• [Instructions to follow] Read the lines of the data below and retrieve those with "auth".
━━━ Working data ━━━
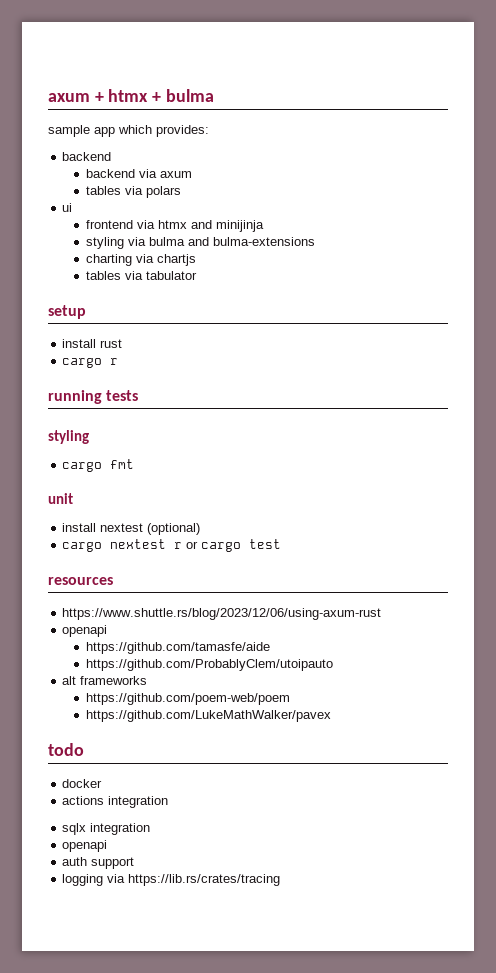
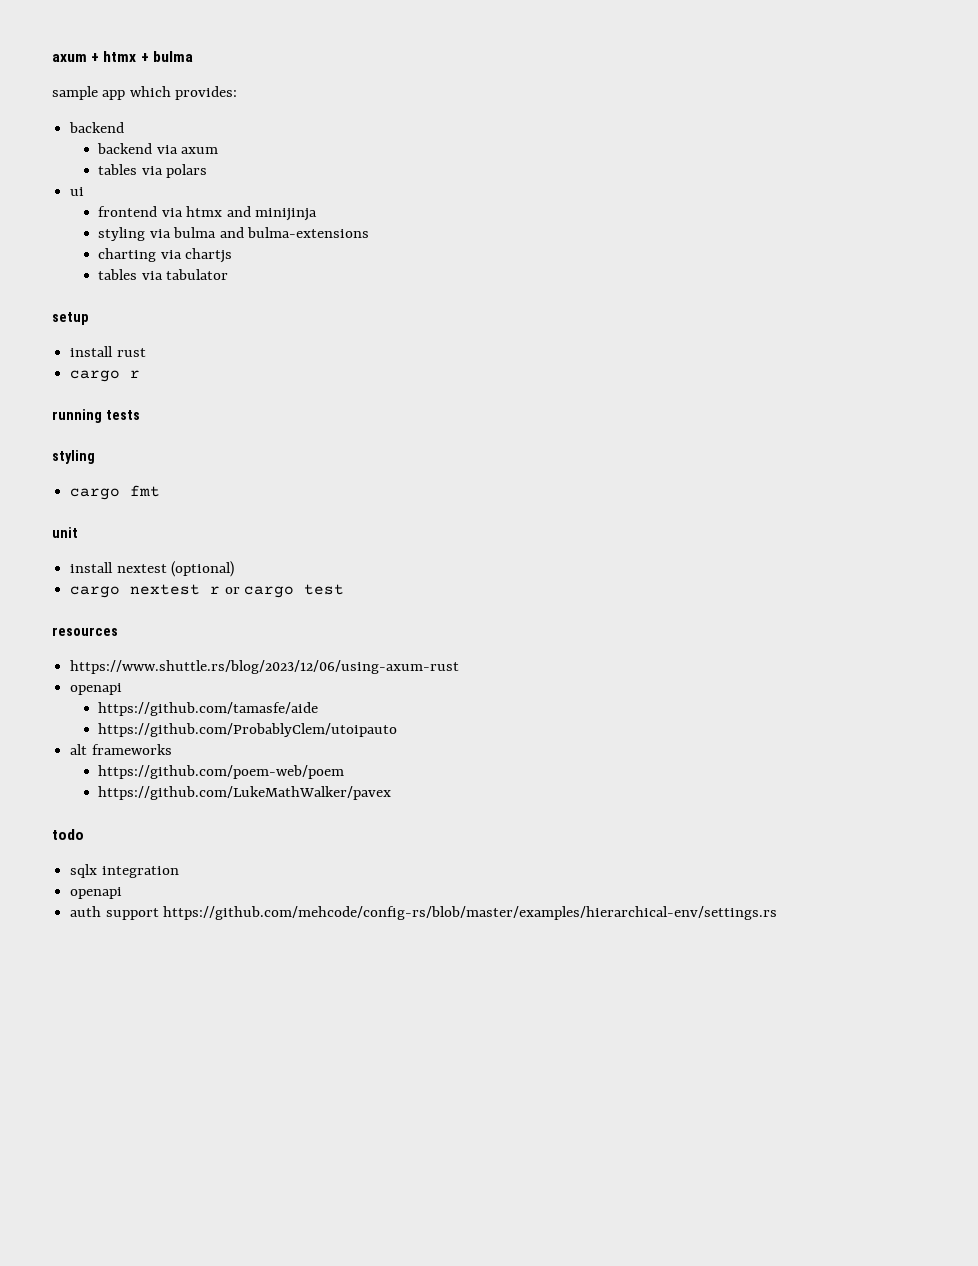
- docker
- actions integration
- auth support
- logging via https://lib.rs/crates/tracing
+ auth support https://github.com/mehcode/config-rs/blob/master/examples/hierarchical-env/settings.rs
━━━
• [Exercise result]
- auth support
+ auth support https://github.com/mehcode/config-rs/blob/master/examples/hierarchical-env/settings.rs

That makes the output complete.